1946 – The war was over. We were going to see our own soldier again – far across the globe in a distant land.

Behind a giant Vee-spray of water our MATS transport ship had muscled the Pacific Ocean out of its way, till three weeks out of San Francisco – spouting whales, rocking storms and all – we were at last hauling into Manila harbor.  We passed Corregidor’s familiar profile, General Macarthur’s famous battle post, and settled into a rumbling drift towards the dock.

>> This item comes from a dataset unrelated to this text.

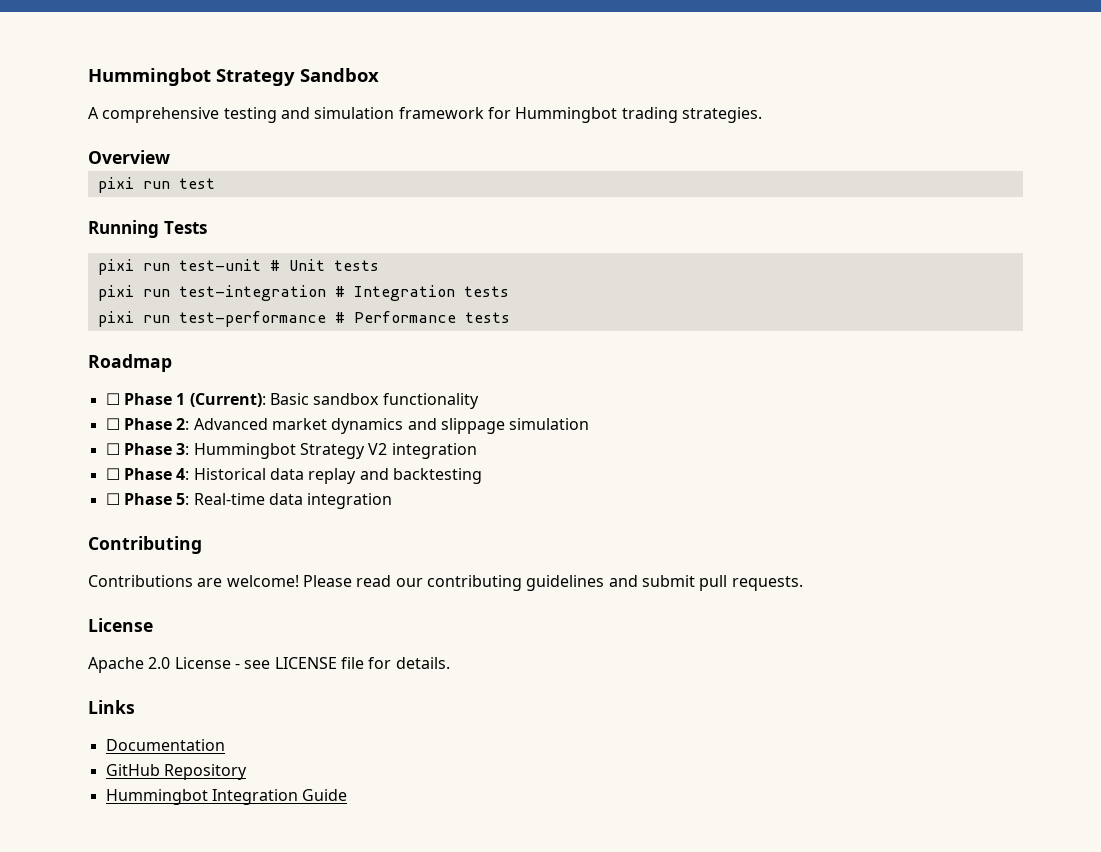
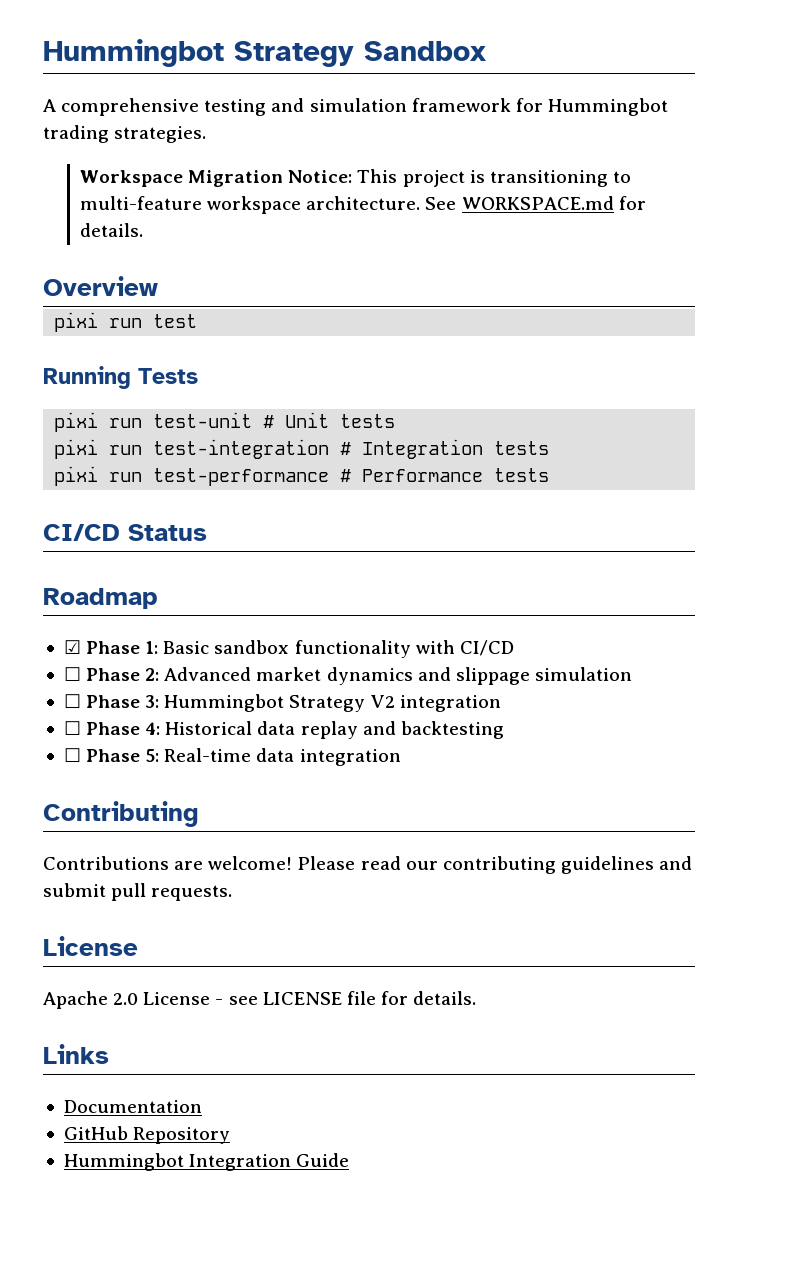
+ Workspace Migration Notice: This project is transitioning to multi-feature workspace architecture. See WORKSPACE.md for details.
+ CI/CD Status
- ☐ Phase 1 (Current): Basic sandbox functionality
+ ☑ Phase 1: Basic sandbox functionality with CI/CD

Slogging to a slow stop, the ship was practically listing to port, anxious dependents cramming the railing to spot fathers and husbands. Below, a band played a poignant “Kiss Me Once, Kiss me Twice” in the center of a shifting mass of olive drab, men whose grinning faces and waving arms eagerly welcomed us. We spotted who we belonged to, shrieked and waved, then pushed down the gangplank. There were fierce whirling hugs and requisite “Oh how you’ve grown” stuff – then the agonizing wait to be processed. You ever notice wherever there’s government, there’s processing?


Cargo unloaded and distributed, a waiting government issue sedan picked us up and hauled us away to Clark Field. It was full dark by the time we got there; the road had been full of bumps and mysterious shadows, headlights briefly illuminating… something. I could see nothing outside. We entered through the gates of what I later learned was the erstwhile Fort Stotsenburg, now Clark Field – Ft. Stotsenburg was a prewar post my mother had murmured about in reverential tones. She and Daddy had been there a decade before the war.  (Daddy?  Yep – he’ll always be Daddy.)


Finally slowing, our headlights passed over a structure I thought was a hotel. But no – we were there… We had rolled up to the commander’s quarters, a large plantation-style home with two floors, deep screened balconies and wide porches. We would spend a few days there before traveling on to my father’s post, Floridablanca at Tarlac.  (The war there, turned out, wasn’t exactly over.  We spent many nights dodging Huks attacks, guerilla filippino communists.)


Inside, floors gleamed with overlapping circular patterns of wax. Early next morning, transfixed, I watched barefoot house boys, feet gripping coconut halves, skate in sweeping circles to bring back the shine, mucked up by footfalls of the previous day. A primitive buffing machine. Intrigued, my eyes followed graceful dancing moves, sometimes with a candle stub grinding under the coconut against the floor.

“Missy do?” They grinned and offered me the chance to try. “Oweeee” I whimpered… the hard coconut hurt my feet.  Total failure. I toppled off, giggling.  As I walked around barefoot, I picked up a stiff layer of wax on the bottoms of my feet. Shoe soles did the same. But never mind – the floors gleamed richly, enhancing the huge plantation-like homestead.

It’s been seventy years, yet I can still feel and see that gray wax coating my barefoot soles. And see my father’s face in the crowd on the dock.